NOW Live from the Smithsonian Asian Pacific American Center

The Chinese American Experience—and Those Who Survived and Thrived to Tell the Tales

Ruthanne Lum McCunn Jean Pfaelzer Jack Tchen

Ruthanne Lum McCunn

Jean Pfaelzer

Jack Tchen

What a fabulous evening we had to celebrate women writers who are brightly illuminating the Chinese American experience ….

Time:
Friday, October 12, 2007, 6:30 – 8:30 p.m.
Location:
Rasmuson Theater
National Museum of the American Indian
Fourth Street and Independence Avenue, SW
Metro:
L’Enfant Plaza (all lines except Red); exit Maryland Avenue/Smithsonian Museums

Ruthanne Lum McCunn, an award-winning writer of such APA classics as Pie-Biter and Thousand Pieces of Gold, debuted her latest novel, God of Luck, to Smithsonian audiences. Luck explores the little-known tragic experience of young Chinese men who were kidnapped in the 19th century and forced into what amounted to slave labor in the guano mines of faraway Peru. God of Luck introduces the poignant love story of Ah Lung and his beloved wife, Bo See, who although separated by a cruel fate, never lose hope of someday being reunited. Strong women continue to abound in McCunn’s resonating stories.

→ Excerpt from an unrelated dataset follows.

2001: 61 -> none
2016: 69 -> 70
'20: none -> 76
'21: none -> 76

Jean Pfaelzer, professor at University of Delaware, arrived hot off her book tour to talk about her latest title, the critically-acclaimed Driven Out: The Forgotten War Against Chinese Americans. Originally inspired by tales that haunted her for three decades, Pfaelzer reveals the unspoken history about one of this country’s darkest episodes: a firestorm of ethnic cleansing that erupted in the forced expulsion of over 200 Chinese communities and thousands of Chinese forced from their homes in the 19th-century American West. Driven Out is not just a story of injustice and victimization; here, Pfaelzer chronicles for the first time the valiant and tenacious Chinese resistance, about how early Chinese Americans filed and won the first lawsuits for reparations in the United States.

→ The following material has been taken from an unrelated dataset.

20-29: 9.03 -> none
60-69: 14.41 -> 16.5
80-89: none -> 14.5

Historian and cultural activist Jack Tchen provided context and commentary. Tchen is the founding director of the A/P/A (Asian/Pacific/American) Studies Program and Institute at New York University. He is an Associate Professor of the Gallatin School for Individualized Study and the History Department of the Faculty of Arts & Sciences. In 1980, Tchen and Charles Lai co-founded the New York Chinatown History Project—now the Museum of Chinese in the America—that has enabled the largest Chinese settlement outside of Asia to document and explore its 160-year-long history and share it with hundreds of thousands of non-Chinese New Yorkers and visitors.